-- Task to carry out --
Transcribe the records below word for word, beginning with the first line and stopping after the line that contains "Adaptil Halsband (S/M): 1"; pictures are not part of the copy.

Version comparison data

┌──

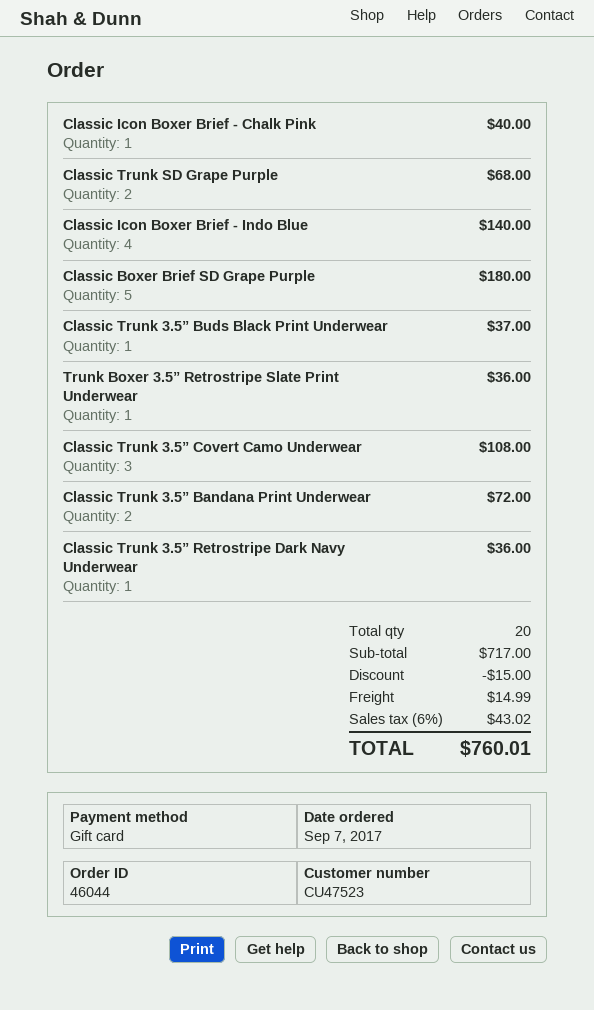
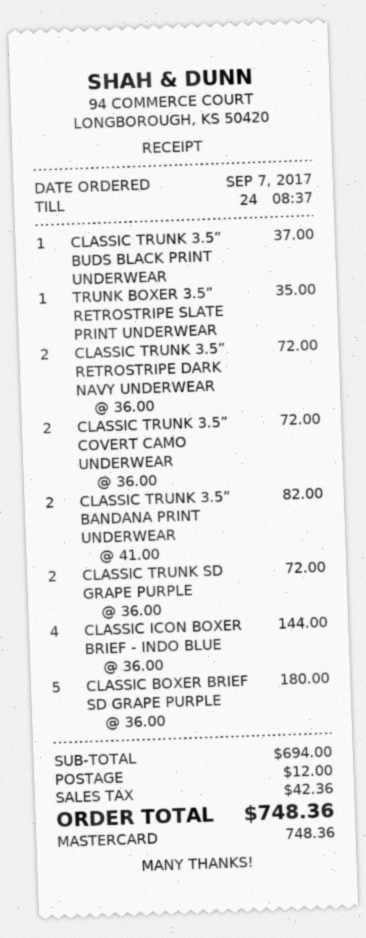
payment method: gift card -> Mastercard
Classic Icon Boxer Brief - Chalk Pink: 1 for 40.00 -> none
Classic Trunk SD Grape Purple: 2 for 68.00 -> 2 for 72.00
Classic Icon Boxer Brief - Indo Blue: 4 for 140.00 -> 4 for 144.00
Trunk Boxer 3.5” Retrostripe Slate Print Underwear: 1 for 36.00 -> 1 for 35.00
Classic Trunk 3.5” Covert Camo Underwear: 3 for 108.00 -> 2 for 72.00
Classic Trunk 3.5” Bandana Print Underwear: 2 for 72.00 -> 2 for 82.00
Classic Trunk 3.5” Retrostripe Dark Navy Underwear: 1 for 36.00 -> 2 for 72.00
subtotal: 717.00 -> 694.00
discount: 15.00 -> none
shipping: 14.99 -> 12.00
tax: 43.02 -> 42.36
total: 760.01 -> 748.36

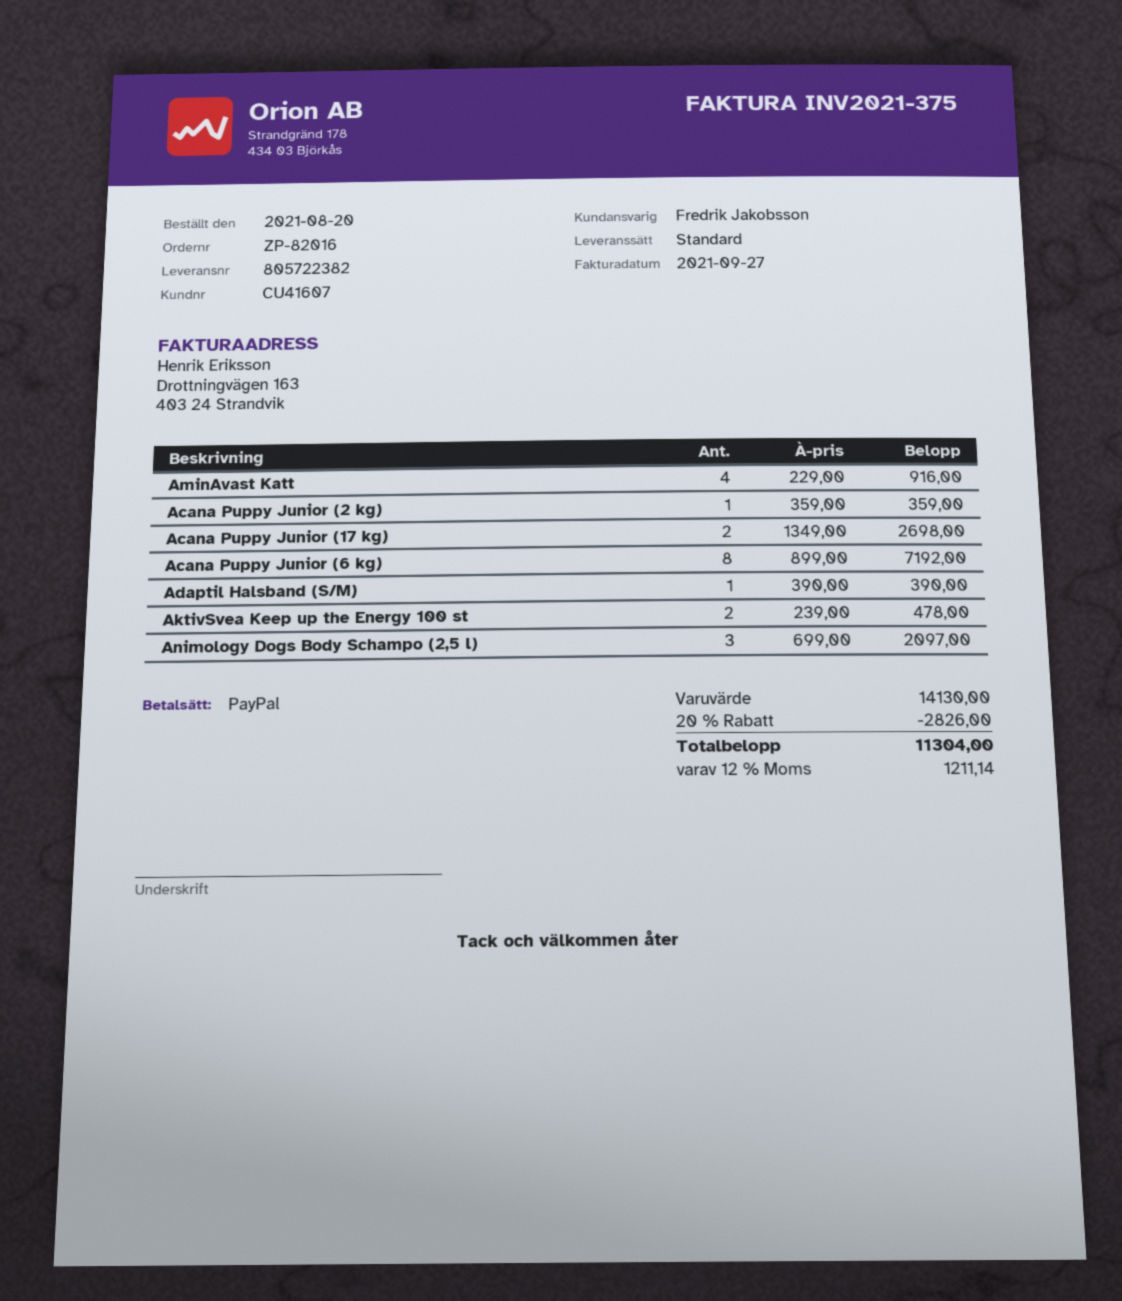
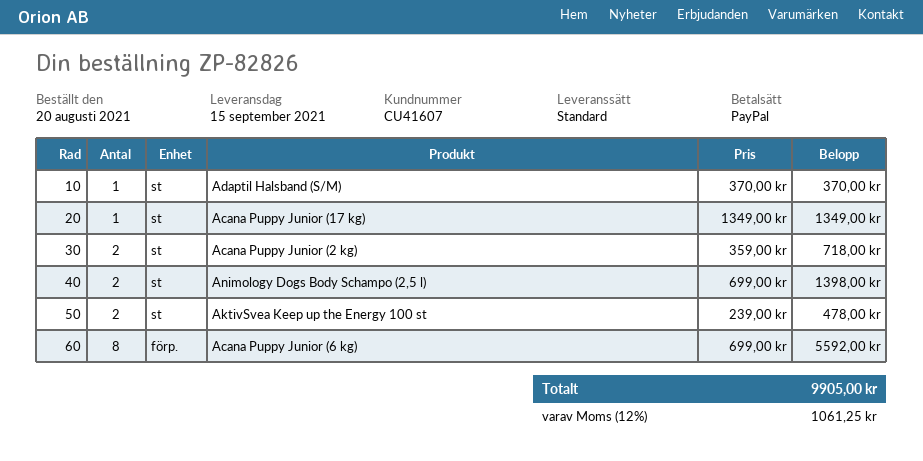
order number: ZP-82016 -> ZP-82826
AminAvast Katt: 4 x 229.00 = 916.00 -> none
Acana Puppy Junior (2 kg): 1 x 359.00 = 359.00 -> 2 x 359.00 = 718.00
Acana Puppy Junior (17 kg): 2 x 1349.00 = 2698.00 -> 1 x 1349.00 = 1349.00
Acana Puppy Junior (6 kg): 8 x 899.00 = 7192.00 -> 8 x 699.00 = 5592.00
Adaptil Halsband (S/M): 1 x 390.00 = 390.00 -> 1 x 370.00 = 370.00
Animology Dogs Body Schampo (2,5 l): 3 x 699.00 = 2097.00 -> 2 x 699.00 = 1398.00
discount: 20% = 2826.00 -> none
tax: 12% = 1211.14 -> 12% = 1061.25
total: 11304.00 -> 9905.00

└──

-- Problem solution --
payment method: gift card -> Mastercard
Classic Icon Boxer Brief - Chalk Pink: 1 for 40.00 -> none
Classic Trunk SD Grape Purple: 2 for 68.00 -> 2 for 72.00
Classic Icon Boxer Brief - Indo Blue: 4 for 140.00 -> 4 for 144.00
Trunk Boxer 3.5” Retrostripe Slate Print Underwear: 1 for 36.00 -> 1 for 35.00
Classic Trunk 3.5” Covert Camo Underwear: 3 for 108.00 -> 2 for 72.00
Classic Trunk 3.5” Bandana Print Underwear: 2 for 72.00 -> 2 for 82.00
Classic Trunk 3.5” Retrostripe Dark Navy Underwear: 1 for 36.00 -> 2 for 72.00
subtotal: 717.00 -> 694.00
discount: 15.00 -> none
shipping: 14.99 -> 12.00
tax: 43.02 -> 42.36
total: 760.01 -> 748.36

order number: ZP-82016 -> ZP-82826
AminAvast Katt: 4 x 229.00 = 916.00 -> none
Acana Puppy Junior (2 kg): 1 x 359.00 = 359.00 -> 2 x 359.00 = 718.00
Acana Puppy Junior (17 kg): 2 x 1349.00 = 2698.00 -> 1 x 1349.00 = 1349.00
Acana Puppy Junior (6 kg): 8 x 899.00 = 7192.00 -> 8 x 699.00 = 5592.00
Adaptil Halsband (S/M): 1 x 390.00 = 390.00 -> 1 x 370.00 = 370.00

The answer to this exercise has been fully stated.